The 911 isn’t a cheap car. It costs more than $90,000 in its base form and even most of those will reach six figures given the options list is nearly endless. The cockpit features some high-quality materials like leather, soft-touch plastics, and stitched door panel, but Porsche also includes too much cheap-feeling hard plastic. The radio knobs, toggle switches, buttons for the main climate control systems, and even the shift paddles mounted on the steering wheel are all made of plastic that lacks the quality feel of the 991.2. The most-obvious and largest stretch of hard plastic is the trim that extends from the steering wheel to the passenger door on the dash. It’s textured, but it feels low-rent.

Despite automakers’ belief that shiny piano-black trim looks expensive, I disagree. It looks great at first, but feels cheap and starts to look terrible once it’s scratched up by everyday use. The entire center console in the latest 911 is covered in it.

2020 Porsche 911 - Best Car To Buy 2020

2020 Porsche 911 - Best Car To Buy 2020

Weird brake light

The 911’s evolutionary design is once again nearly perfect.

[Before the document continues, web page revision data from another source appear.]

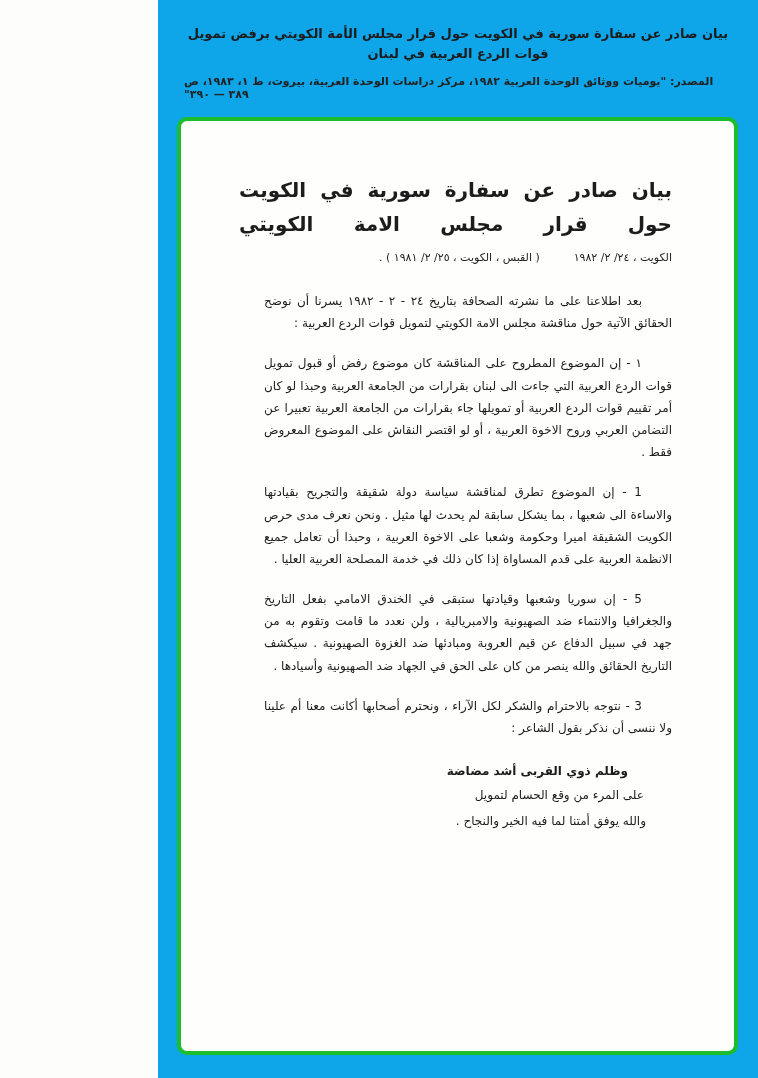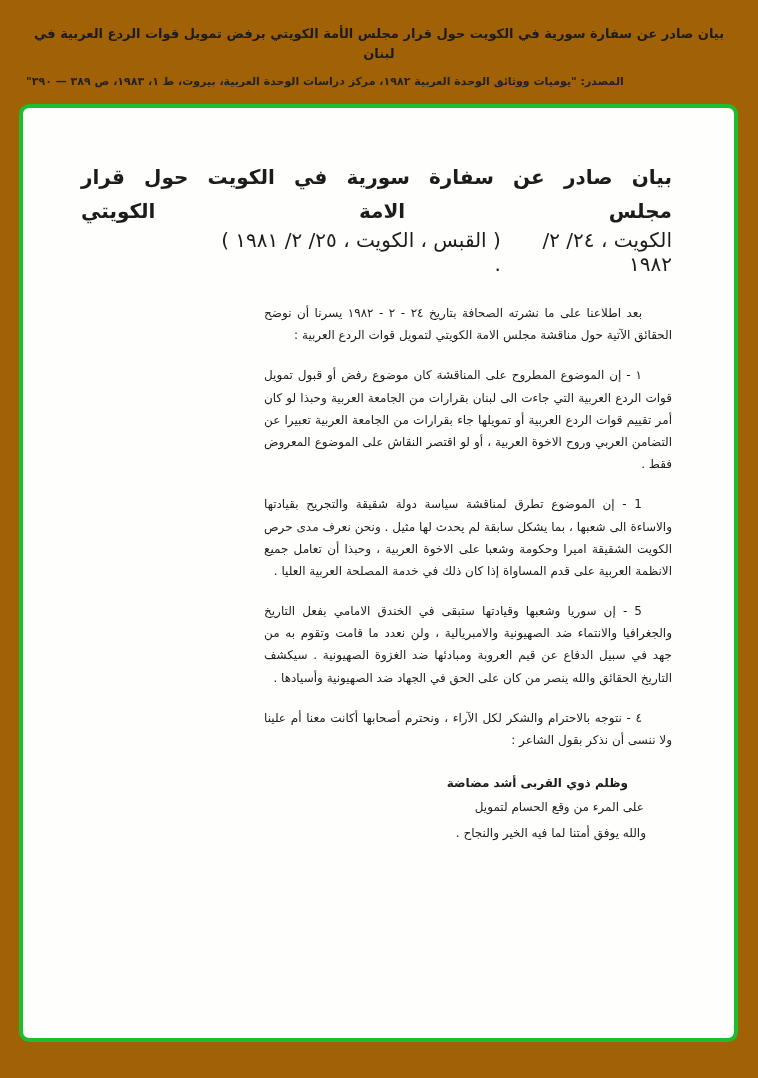--- a/index.html
+++ b/index.html
@@ -5,24 +5,24 @@
   html, body { margin: 0; padding: 0; }
   body {
     width: 758px;
     height: 1078px;
     background: #fdfdfb;
     font-family: "DejaVu Sans", sans-serif;
     color: #1c1c1c;
     direction: rtl;
   }
   .page {
-    width: 758px;
+    width: 600px;
     height: 1078px;
     overflow: hidden;
-    background: #a16207;
+    background: #0ea5e9;
     box-sizing: border-box;
   }
   .top-header {
     padding: 24px 26px 0 26px;
   }
   .top-title {
     font-weight: bold;
     font-size: 13px;
     text-align: center;
     line-height: 1.5;
@@ -58,21 +58,22 @@
     text-align-last: justify;
   }
   .doc-title .line2 {
     text-align: right;
     text-align-last: auto;
   }
   .dateline {
     display: flex;
     justify-content: space-between;
     flex-direction: row-reverse; 
-    font-size: 20px;
+    font-size: 11px;
+    margin-top: 10px;
     padding-left: 0;
   }
   .dateline .citation {
     margin-left: 140px;
   }
   .doc-body {
     width: 408px;        
     margin-top: 26px;
     font-size: 12px;
     line-height: 1.85;
@@ -117,21 +118,21 @@
       <div class="dateline">
         <span class="citation">( القبس ، الكويت ، ٢٥/ ٢/ ١٩٨١ ) .</span>
         <span class="place-date">الكويت ، ٢٤/ ٢/ ١٩٨٢</span>
       </div>
 
       <div class="doc-body">
         <p class="para intro">بعد اطلاعنا على ما نشرته الصحافة بتاريخ ٢٤ - ٢ - ١٩٨٢ يسرنا أن نوضح الحقائق الآتية حول مناقشة مجلس الامة الكويتي لتمويل قوات الردع العربية :</p>
         <p class="para numbered">١ - إن الموضوع المطروح على المناقشة كان موضوع رفض أو قبول تمويل قوات الردع العربية التي جاءت الى لبنان بقرارات من الجامعة العربية وحبذا لو كان أمر تقييم قوات الردع العربية أو تمويلها جاء بقرارات من الجامعة العربية تعبيرا عن التضامن العربي وروح الاخوة العربية ، أو لو اقتصر النقاش على الموضوع المعروض فقط .</p>
         <p class="para numbered">1 - إن الموضوع تطرق لمناقشة سياسة دولة شقيقة والتجريح بقيادتها والاساءة الى شعبها ، بما يشكل سابقة لم يحدث لها مثيل . ونحن نعرف مدى حرص الكويت الشقيقة اميرا وحكومة وشعبا على الاخوة العربية ، وحبذا أن تعامل جميع الانظمة العربية على قدم المساواة إذا كان ذلك في خدمة المصلحة العربية العليا .</p>
         <p class="para numbered">5 - إن سوريا وشعبها وقيادتها ستبقى في الخندق الامامي بفعل التاريخ والجغرافيا والانتماء ضد الصهيونية والامبريالية ، ولن نعدد ما قامت وتقوم به من جهد في سبيل الدفاع عن قيم العروبة ومبادئها ضد الغزوة الصهيونية . سيكشف التاريخ الحقائق والله ينصر من كان على الحق في الجهاد ضد الصهيونية وأسيادها .</p>
-        <p class="para numbered">٤ - نتوجه بالاحترام والشكر لكل الآراء ، ونحترم أصحابها أكانت معنا أم علينا ولا ننسى أن نذكر بقول الشاعر :</p>
+        <p class="para numbered">3 - نتوجه بالاحترام والشكر لكل الآراء ، ونحترم أصحابها أكانت معنا أم علينا ولا ننسى أن نذكر بقول الشاعر :</p>
 
         <div class="poem">
           <div class="poem-line-1">وظلم ذوي القربى أشد مضاضة</div>
           <div class="poem-line-2">على المرء من وقع الحسام لتمويل</div>
         </div>
 
         <div class="closing-line">والله يوفق أمتنا لما فيه الخير والنجاح .</div>
       </div>
 
     </div>

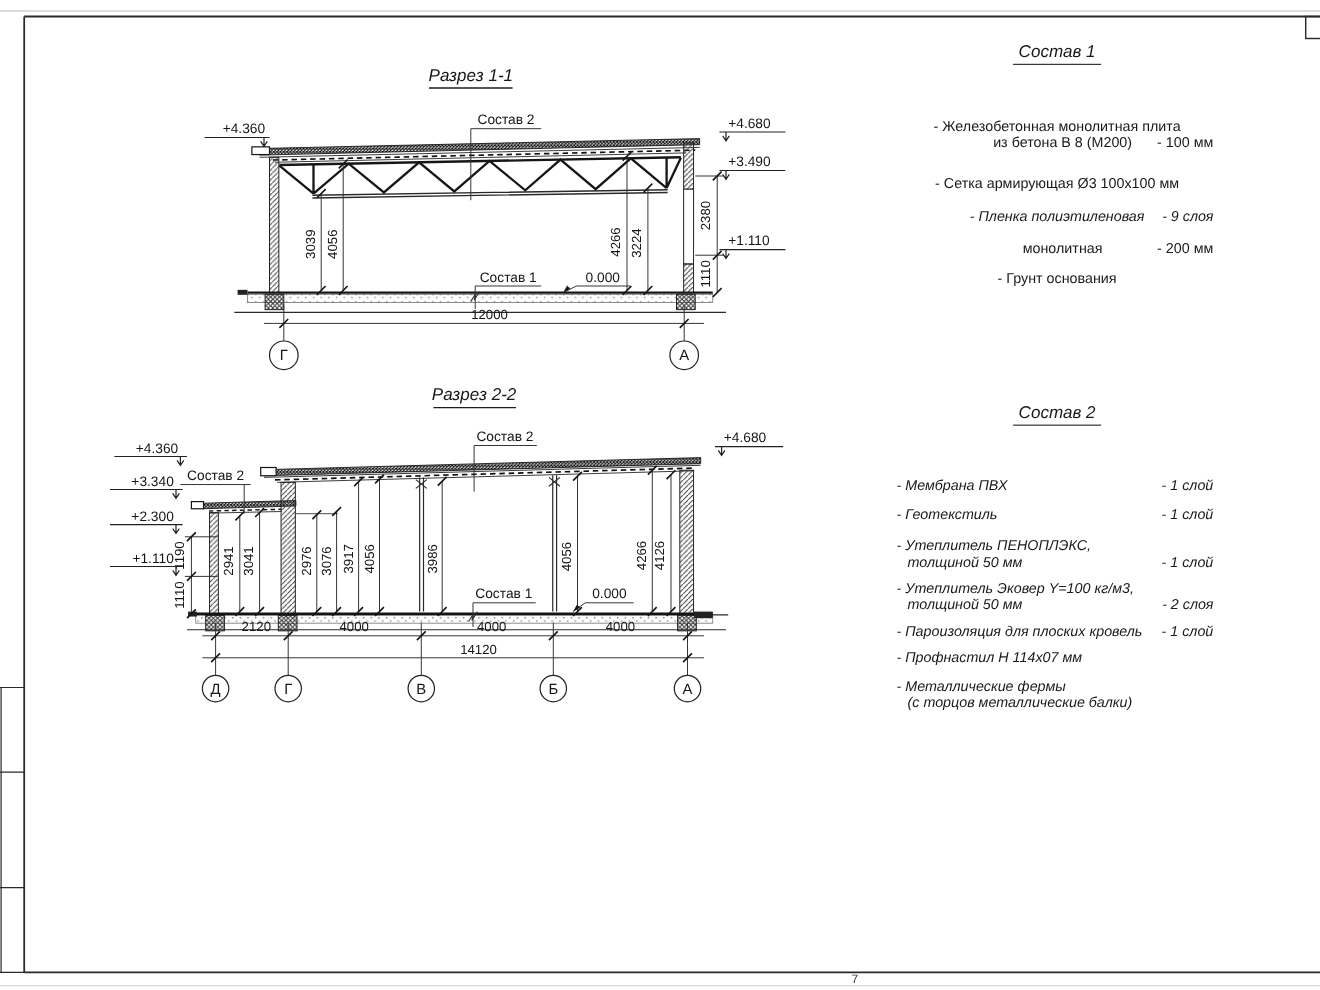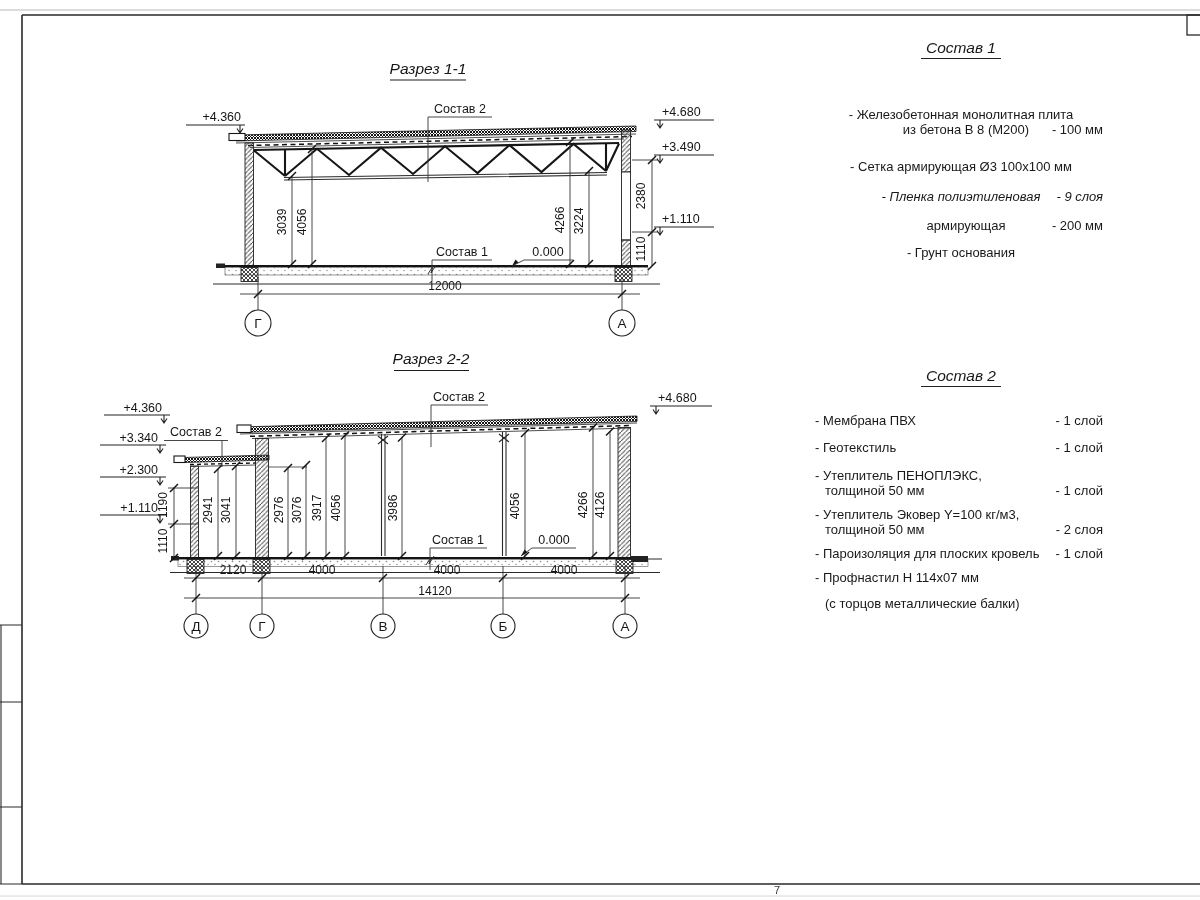--- a/index.html
+++ b/index.html
@@ -197,34 +197,34 @@
     </div>
     <div class="item" style="margin-bottom:15px;">
       <div class="nl">- Сетка армирующая Ø3 100х100 мм</div>
       <span class="val"></span>
     </div>
     <div class="item" style="margin-bottom:13px;font-style:italic;">
       <div class="nl">- Пленка полиэтиленовая</div>
       <span class="val">-  9 слоя</span>
     </div>
     <div class="item" style="margin-bottom:12px;">
-      <div class="nl ind">армирующая</div>
+      <div class="nl ind">монолитная</div>
       <span class="val">- 200 мм</span>
     </div>
     <div class="item">
       <div class="nl">- Грунт основания</div>
     </div>
   </div>
 </div>
 
 <div class="comp" style="left:815px;top:368px;">
   <div class="ctw">
     <span class="ct">Состав 2</span>
   </div>
-  <div class="citems" style="margin-top:26px;">
+  <div class="citems" style="margin-top:46px;font-style:italic;">
     <div class="item" style="margin-bottom:12px;">
       <div class="nl">- Мембрана ПВХ</div>
       <span class="val">- 1 слой</span>
     </div>
     <div class="item" style="margin-bottom:12px;">
       <div class="nl">- Геотекстиль</div>
       <span class="val">- 1 слой</span>
     </div>
     <div class="item" style="margin-bottom:8px;">
       <div class="nl">- Утеплитель ПЕНОПЛЭКС,</div>
@@ -237,17 +237,18 @@
       <span class="val">- 2 слоя</span>
     </div>
     <div class="item" style="margin-bottom:9px;">
       <div class="nl">- Пароизоляция для плоских кровель</div>
       <span class="val">- 1 слой</span>
     </div>
     <div class="item" style="margin-bottom:10px;">
       <div class="nl">- Профнастил Н 114х07 мм</div>
     </div>
     <div class="item">
+      <div class="nl">- Металлические фермы</div>
       <div class="nl ind">(с торцов металлические балки)</div>
     </div>
   </div>
 </div>
 </div>
 
 </body></html>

Except for the third brake light in the rear. The taillights are horizontal. Why is the third brake light suddenly this oddly placed vertical element integrated into the air vent panel below the backlight? It looks out of place, and is an ugly wart on an otherwise clean rear end.

2020 Porsche 911 - Best Car To Buy 2020

2020 Porsche 911 - Best Car To Buy 2020

It’s still fantastic

Everything I’ve listed is nitpicky. None of it affects how the 911 drives, which is the most-important thing for a sports car. But I’m OCD and some of these things really bother me. As Senior Editor Kirk Bell will tell you, I can be “ridiculous.”

The Porsche 911 comes about as close to perfect as cars can thanks to its telepathic steering, unflappable stability, and ability to carry more speed on a racetrack than its power ratings indicate. It’s not just another car; it’s the Porsche 911.

Now, Porsche, can we get those interior plastics upgraded, a real shifter installed, and physical buttons for controls often used at speed?